• _Directions_
Repeat the span of the entries below that starts at the line with "Итого | Количество: 23 -> 22" and ends at the line with "Итого | Количество: 21 -> 19", nothing more. Skip the pictures.

--- Dataset content ---

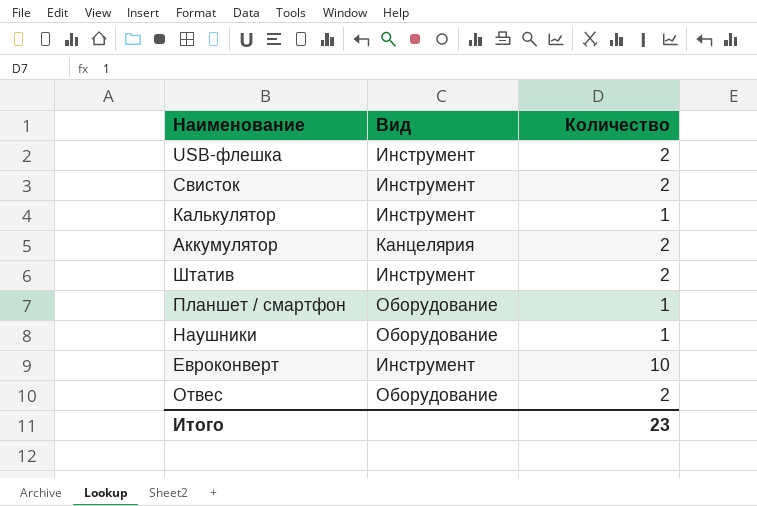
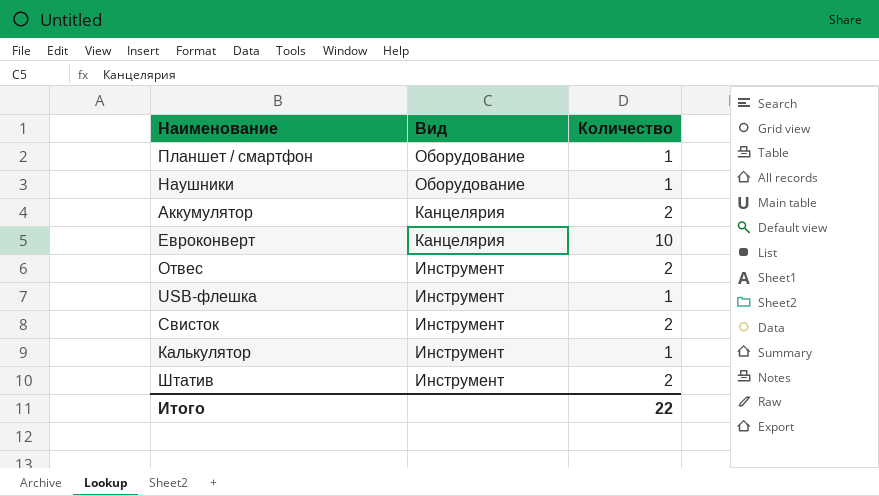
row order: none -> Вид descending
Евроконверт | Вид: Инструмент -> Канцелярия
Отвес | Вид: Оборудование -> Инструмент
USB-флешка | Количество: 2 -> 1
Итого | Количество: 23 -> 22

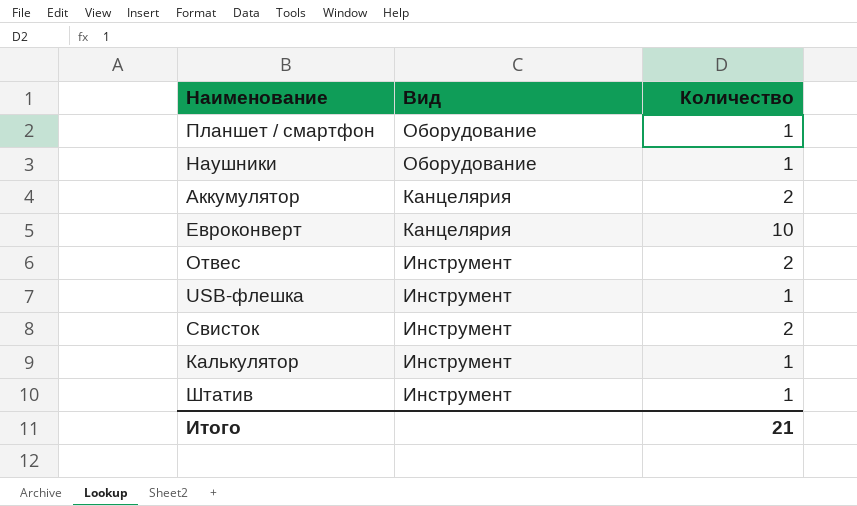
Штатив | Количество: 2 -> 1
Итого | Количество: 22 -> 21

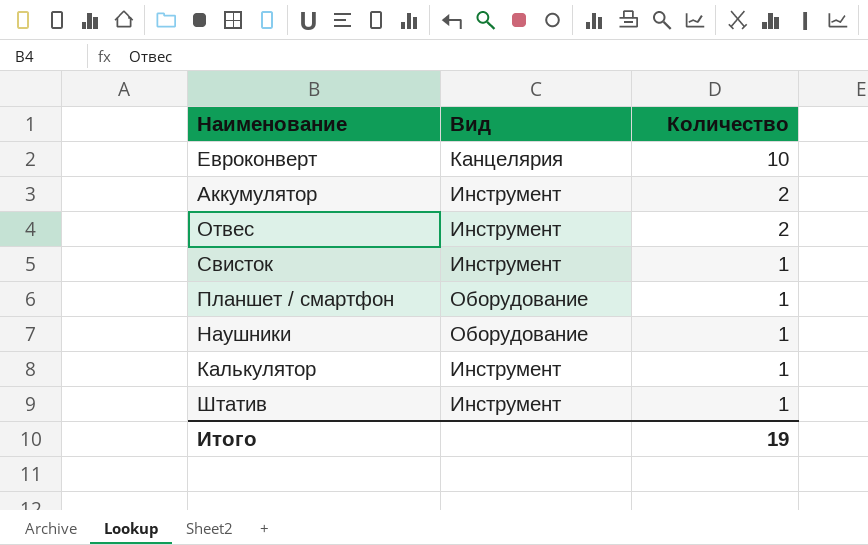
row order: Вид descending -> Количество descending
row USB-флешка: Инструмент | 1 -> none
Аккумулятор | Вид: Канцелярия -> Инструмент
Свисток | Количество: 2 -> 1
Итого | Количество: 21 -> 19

---
--- Dataset content ---

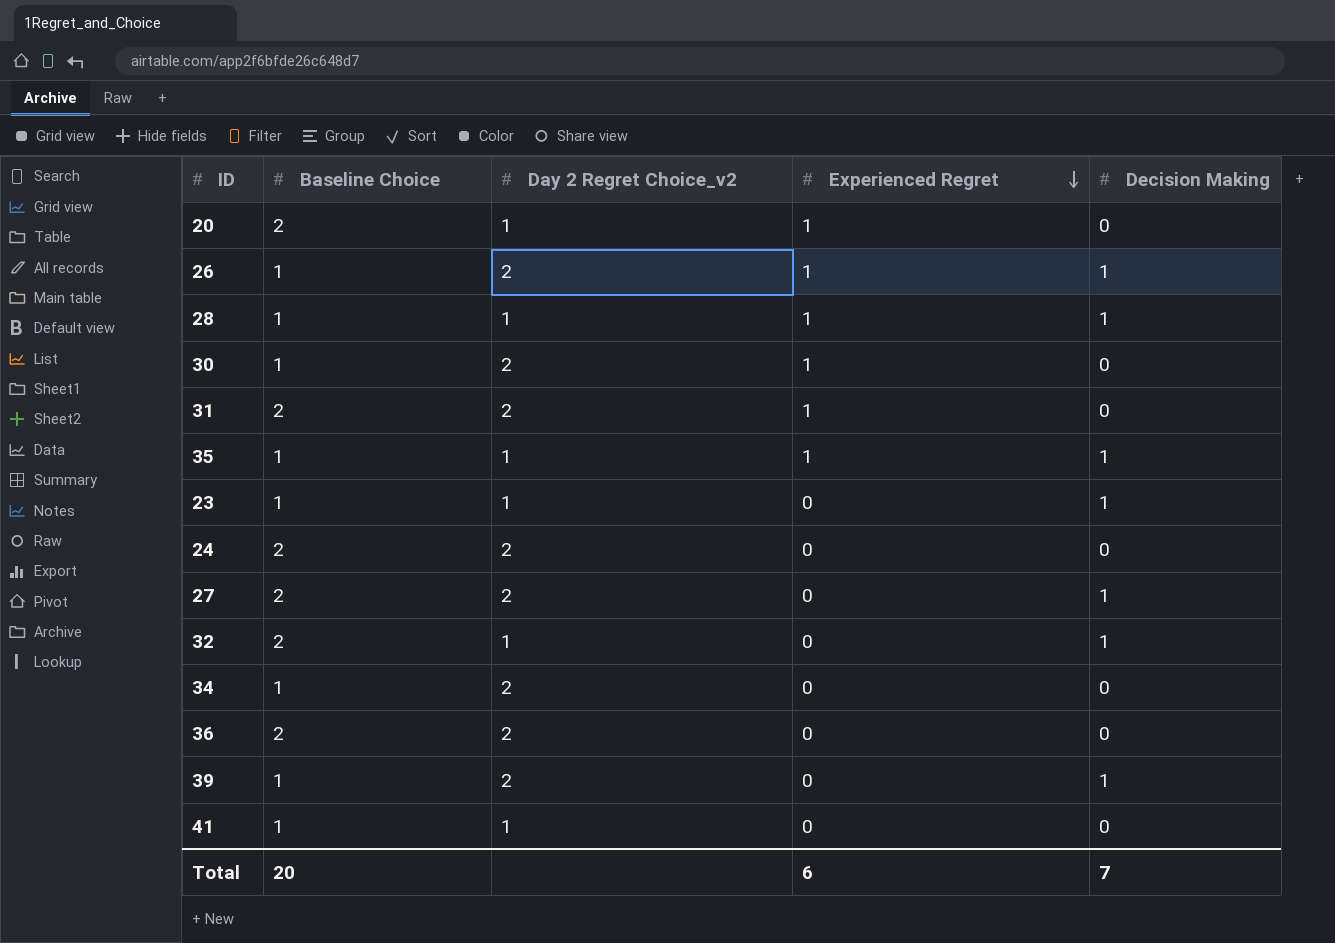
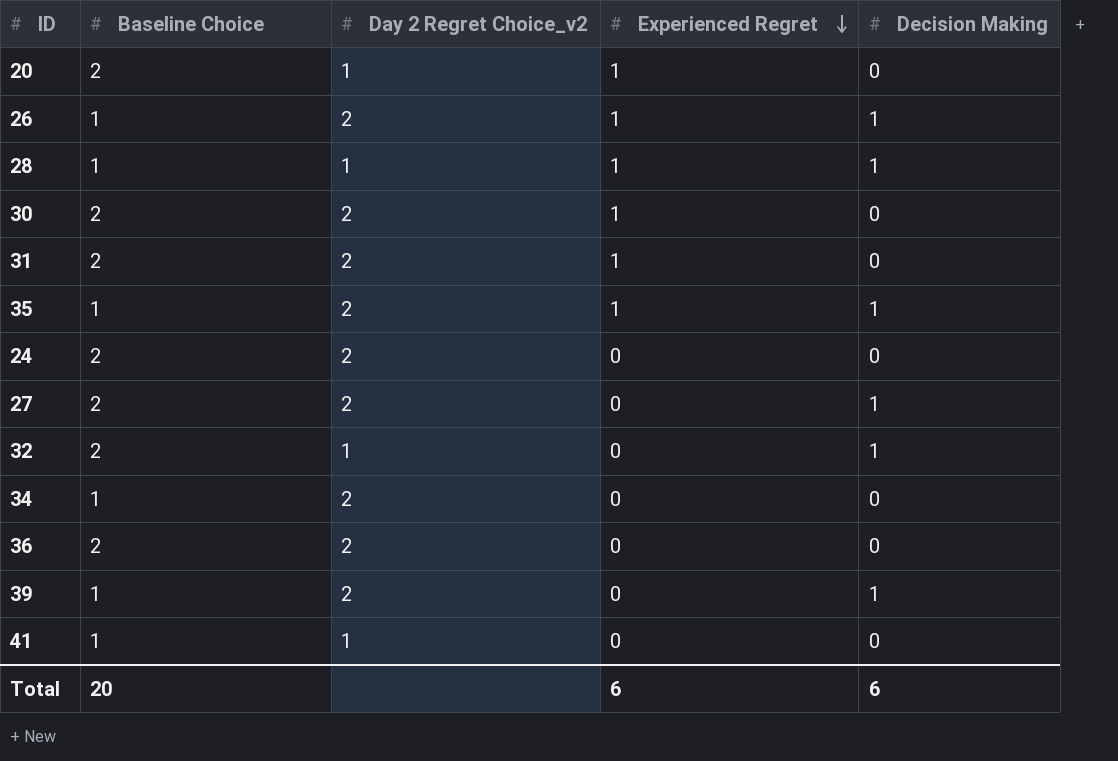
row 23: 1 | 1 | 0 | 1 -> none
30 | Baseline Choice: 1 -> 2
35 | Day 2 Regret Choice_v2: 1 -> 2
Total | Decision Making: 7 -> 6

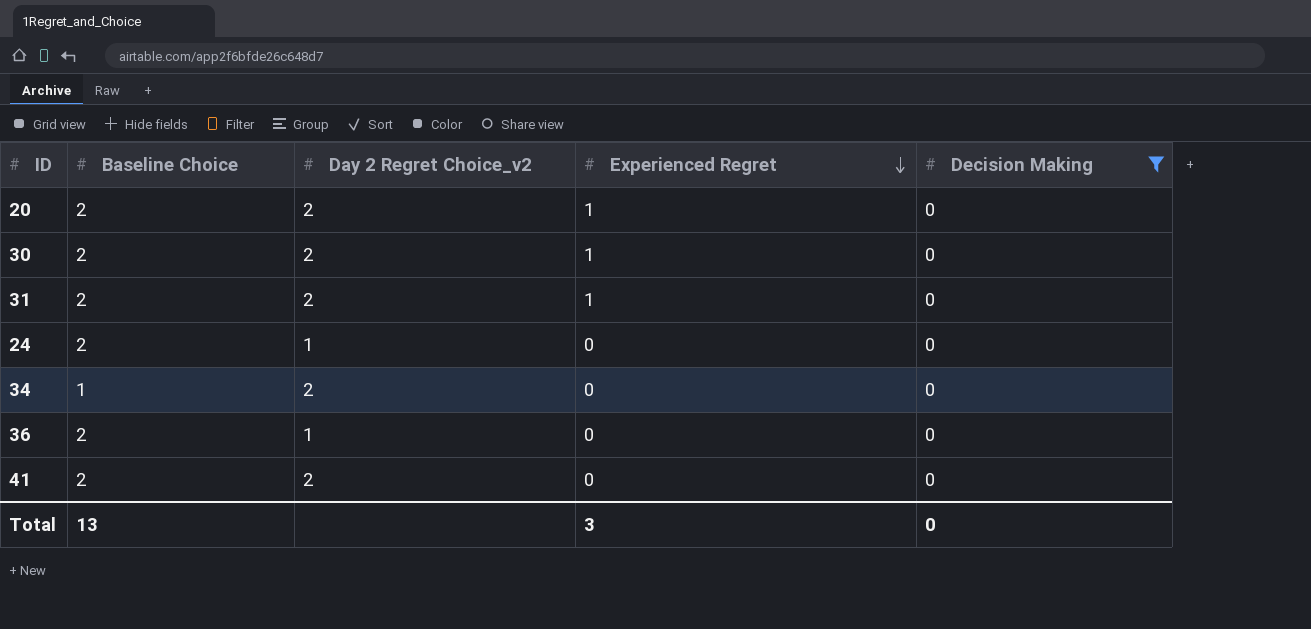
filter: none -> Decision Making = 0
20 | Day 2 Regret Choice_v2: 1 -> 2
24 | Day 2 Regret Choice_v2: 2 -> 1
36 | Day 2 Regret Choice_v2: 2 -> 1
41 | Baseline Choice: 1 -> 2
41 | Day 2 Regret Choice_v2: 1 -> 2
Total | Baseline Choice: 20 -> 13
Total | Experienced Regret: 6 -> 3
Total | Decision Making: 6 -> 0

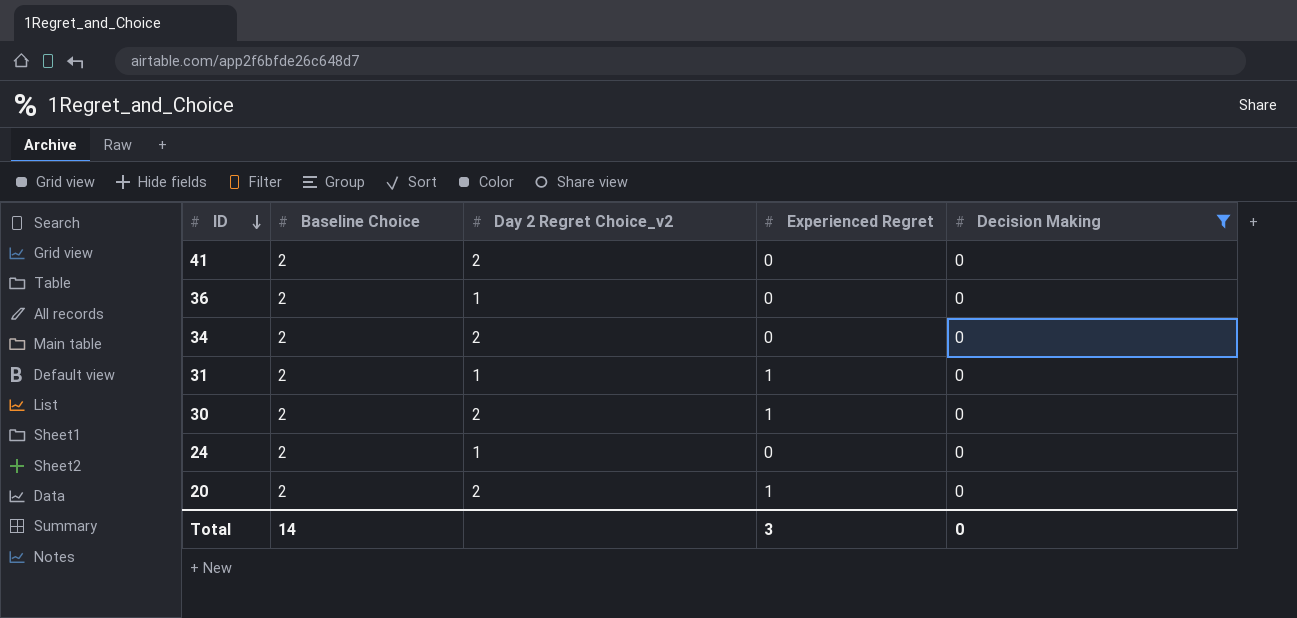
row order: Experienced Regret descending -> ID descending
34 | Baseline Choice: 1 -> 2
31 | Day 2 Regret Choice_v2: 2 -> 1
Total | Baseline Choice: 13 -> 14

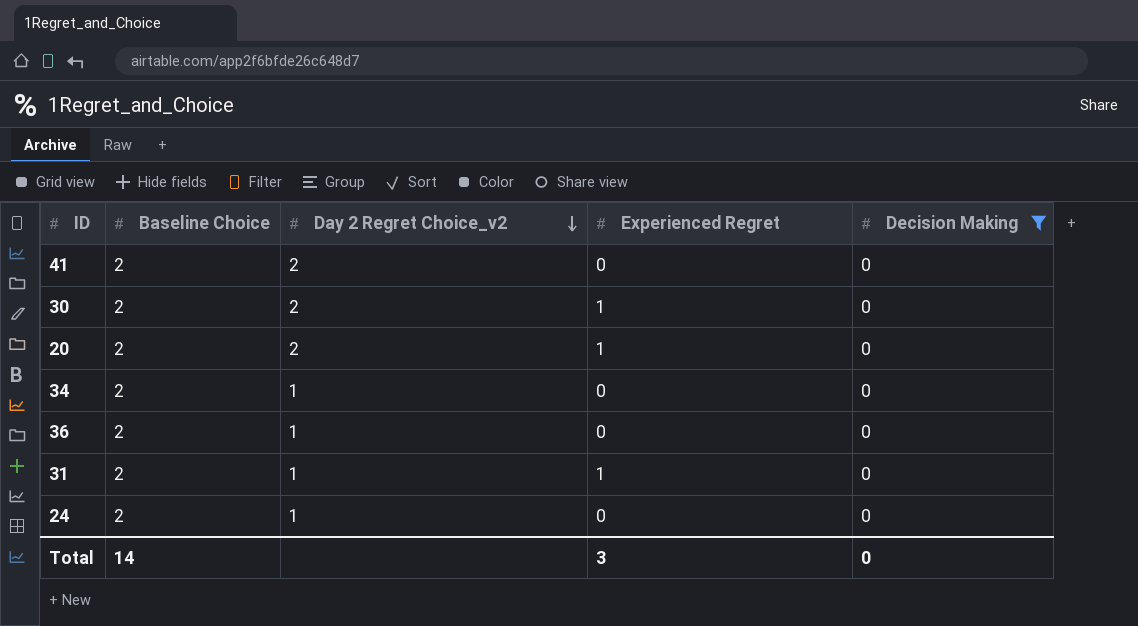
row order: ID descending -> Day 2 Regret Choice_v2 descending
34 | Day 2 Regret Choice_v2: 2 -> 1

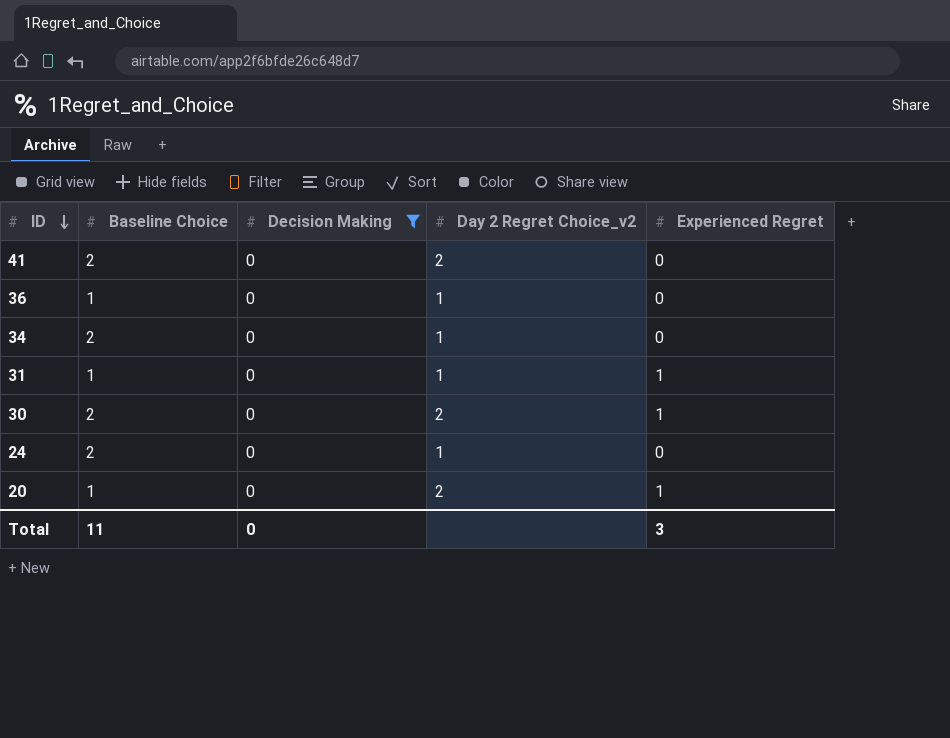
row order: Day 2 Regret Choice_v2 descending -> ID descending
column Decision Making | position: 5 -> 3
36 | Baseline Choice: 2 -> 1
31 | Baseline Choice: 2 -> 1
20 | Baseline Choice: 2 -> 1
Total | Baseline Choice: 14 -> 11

---
--- Dataset content ---

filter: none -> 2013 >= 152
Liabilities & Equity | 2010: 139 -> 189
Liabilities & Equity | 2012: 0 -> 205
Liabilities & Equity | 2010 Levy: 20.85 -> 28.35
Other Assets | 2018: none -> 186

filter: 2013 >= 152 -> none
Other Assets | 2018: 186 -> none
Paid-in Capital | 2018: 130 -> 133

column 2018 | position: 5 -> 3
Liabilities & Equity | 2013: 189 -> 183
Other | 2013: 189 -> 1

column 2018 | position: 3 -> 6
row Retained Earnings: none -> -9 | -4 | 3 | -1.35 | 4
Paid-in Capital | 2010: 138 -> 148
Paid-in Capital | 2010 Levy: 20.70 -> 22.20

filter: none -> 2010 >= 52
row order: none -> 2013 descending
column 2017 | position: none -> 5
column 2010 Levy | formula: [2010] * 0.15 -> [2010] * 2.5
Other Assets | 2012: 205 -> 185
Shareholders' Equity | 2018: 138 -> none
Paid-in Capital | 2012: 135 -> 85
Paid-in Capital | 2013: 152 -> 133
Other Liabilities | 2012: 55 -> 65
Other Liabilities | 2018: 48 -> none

---

• _Written reply_
Итого | Количество: 23 -> 22

Штатив | Количество: 2 -> 1
Итого | Количество: 22 -> 21

row order: Вид descending -> Количество descending
row USB-флешка: Инструмент | 1 -> none
Аккумулятор | Вид: Канцелярия -> Инструмент
Свисток | Количество: 2 -> 1
Итого | Количество: 21 -> 19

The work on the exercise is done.